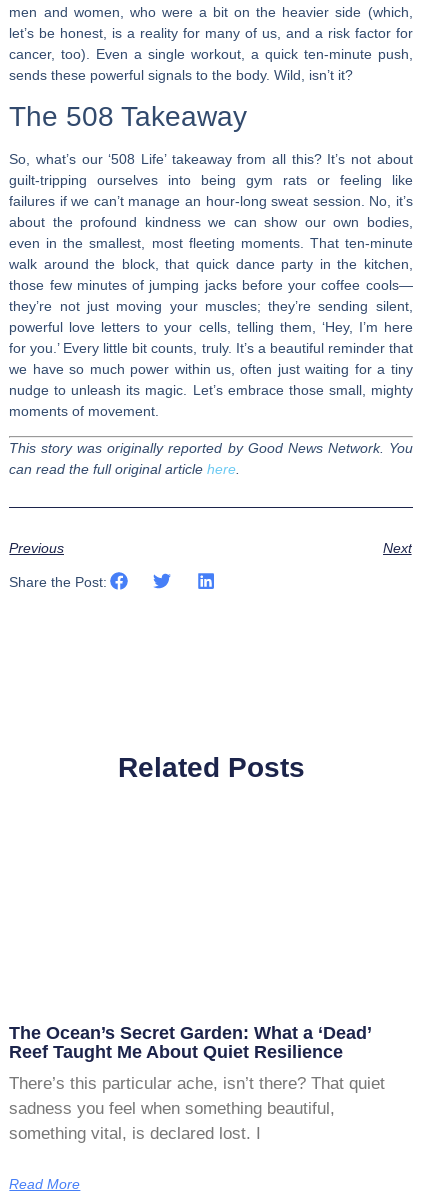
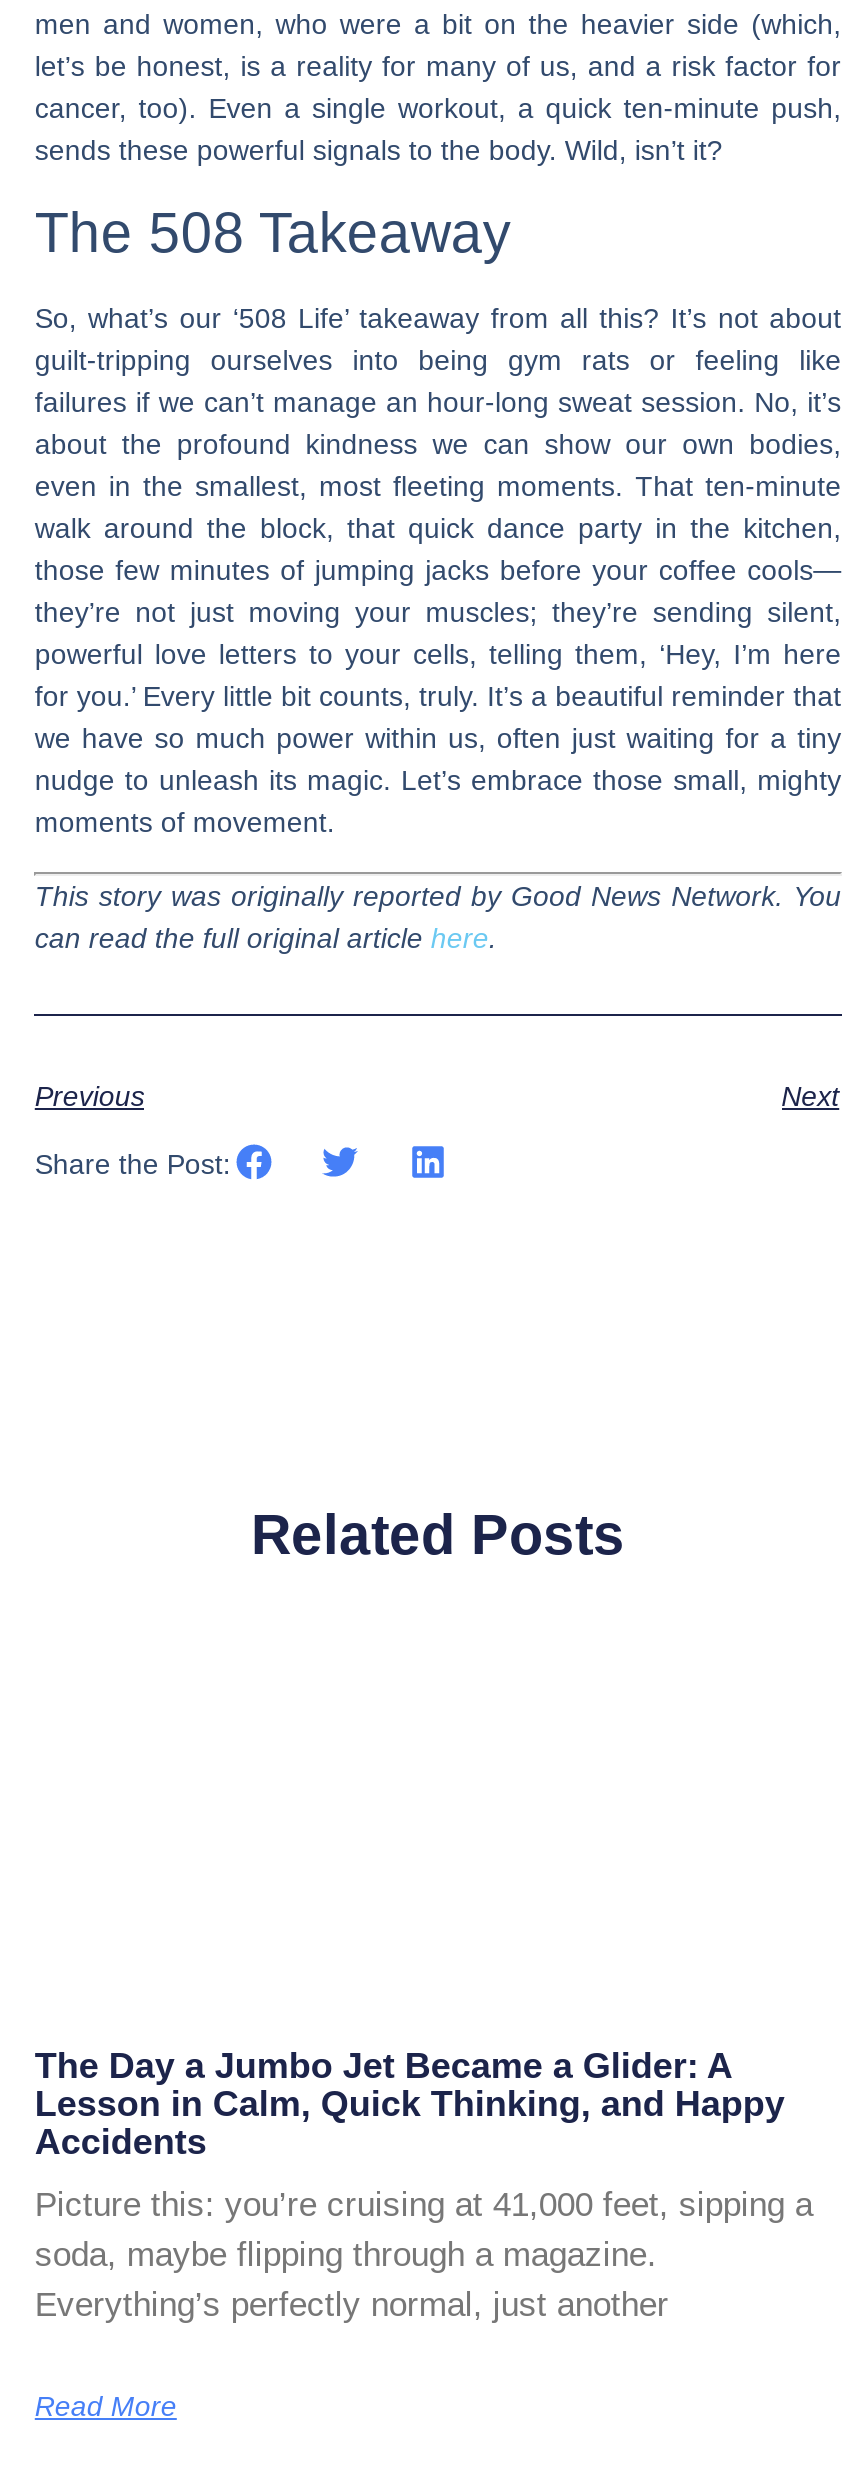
[9,1023,371,1062] The Ocean’s Secret Garden: What a ‘Dead’ | Reef Taught Me About Quiet Resilience -> [35,2046,785,2162] The Day a Jumbo Jet Became a Glider: A | Lesson in Calm, Quick Thinking, and Happy | Accidents
[9,1074,385,1143] There’s this particular ache, isn’t there? That quiet | sadness you feel when something beautiful, | something vital, is declared lost. I -> [35,2186,813,2324] Picture this: you’re cruising at 41,000 feet, sipping a | soda, maybe flipping through a magazine. | Everything’s perfectly normal, just another

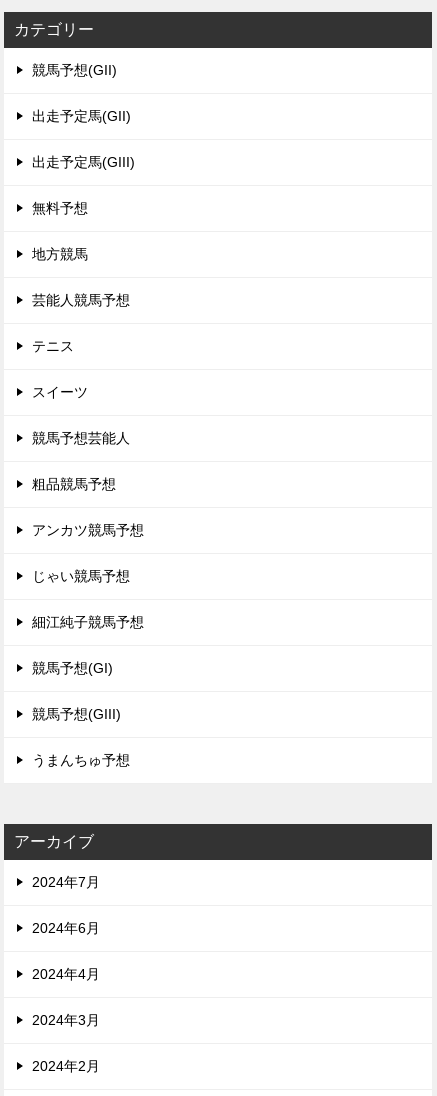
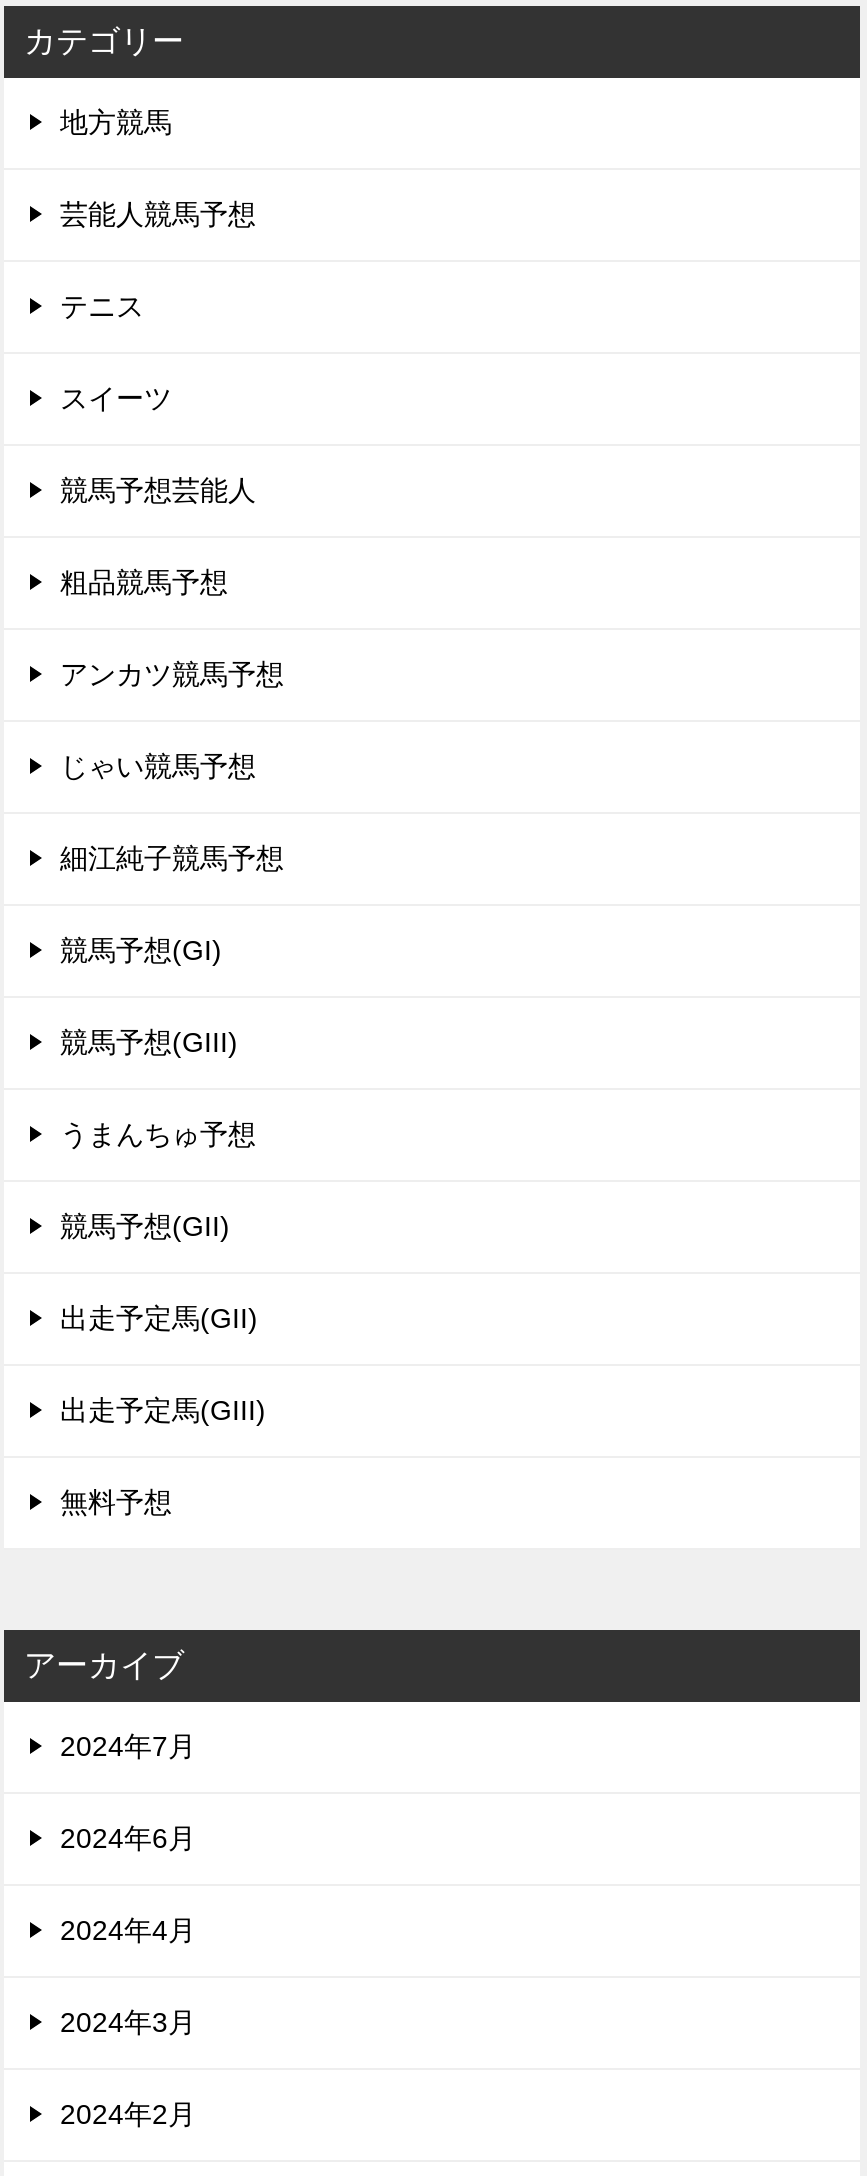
moved [32,62,135,216] -> [60,1210,266,1518]: 競馬予想(GII) | 出走予定馬(GII) | 出走予定馬(GIII) | 無料予想
moved [32,246,144,768] -> [60,106,284,1150]: 地方競馬 | 芸能人競馬予想 | テニス | ... | 競馬予想(GIII) | うまんちゅ予想

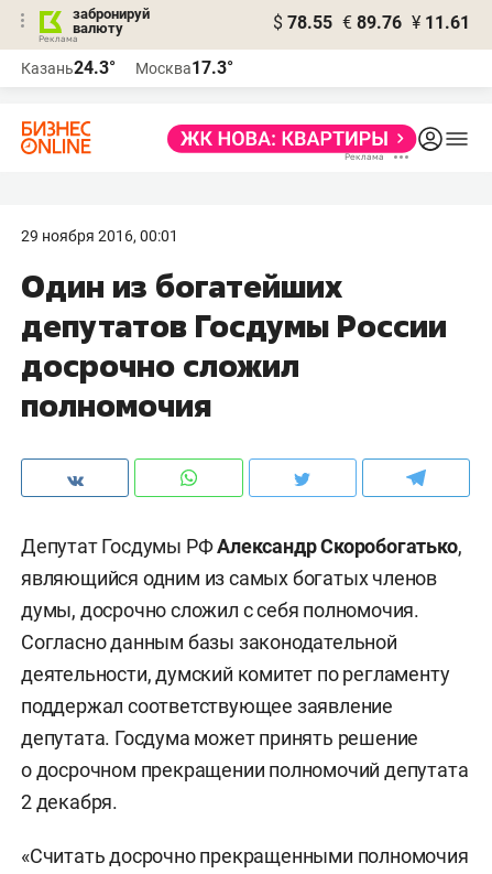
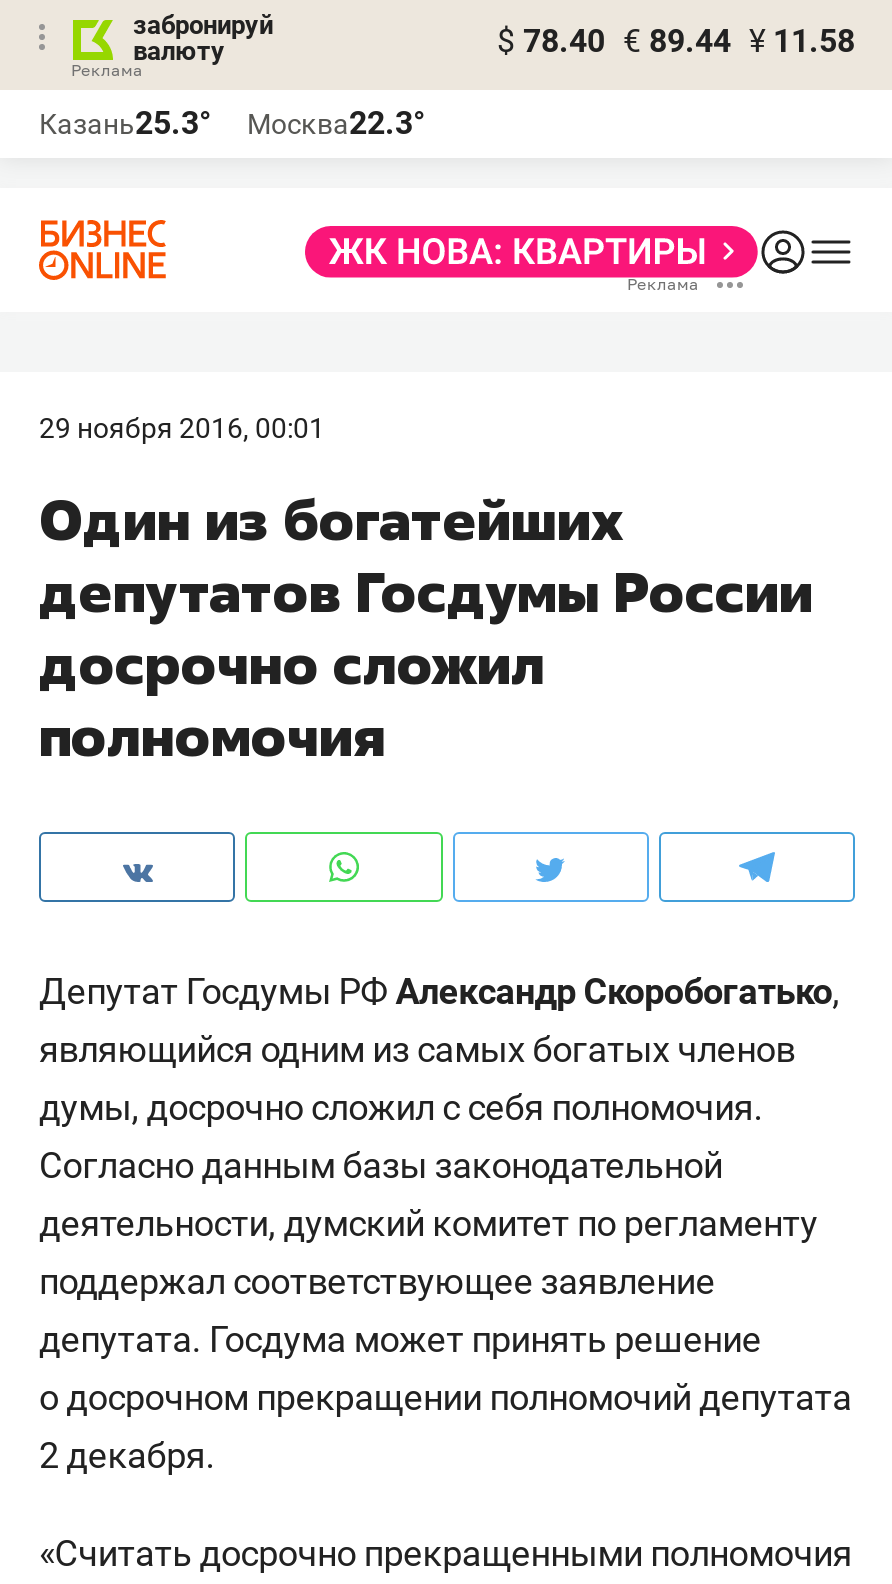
[273,12,470,33] $ 78.55 € 89.76 ¥ 11.61 -> [497,22,855,60] $ 78.40 € 89.44 ¥ 11.58
[21,57,116,78] Казань24.3° -> [39,104,211,142] Казань25.3°
[135,57,233,78] Москва17.3° -> [247,104,425,142] Москва22.3°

### WHAT YOU WILL DO
Take the lines from the first line of the entries through the line with "[9,1074,385,1143] There’s this", inclusive, and give them again exactly, minus any pictures.

### FINISHED EXERCISE
[9,1023,371,1062] The Ocean’s Secret Garden: What a ‘Dead’ | Reef Taught Me About Quiet Resilience -> [35,2046,785,2162] The Day a Jumbo Jet Became a Glider: A | Lesson in Calm, Quick Thinking, and Happy | Accidents
[9,1074,385,1143] There’s this particular ache, isn’t there? That quiet | sadness you feel when something beautiful, | something vital, is declared lost. I -> [35,2186,813,2324] Picture this: you’re cruising at 41,000 feet, sipping a | soda, maybe flipping through a magazine. | Everything’s perfectly normal, just another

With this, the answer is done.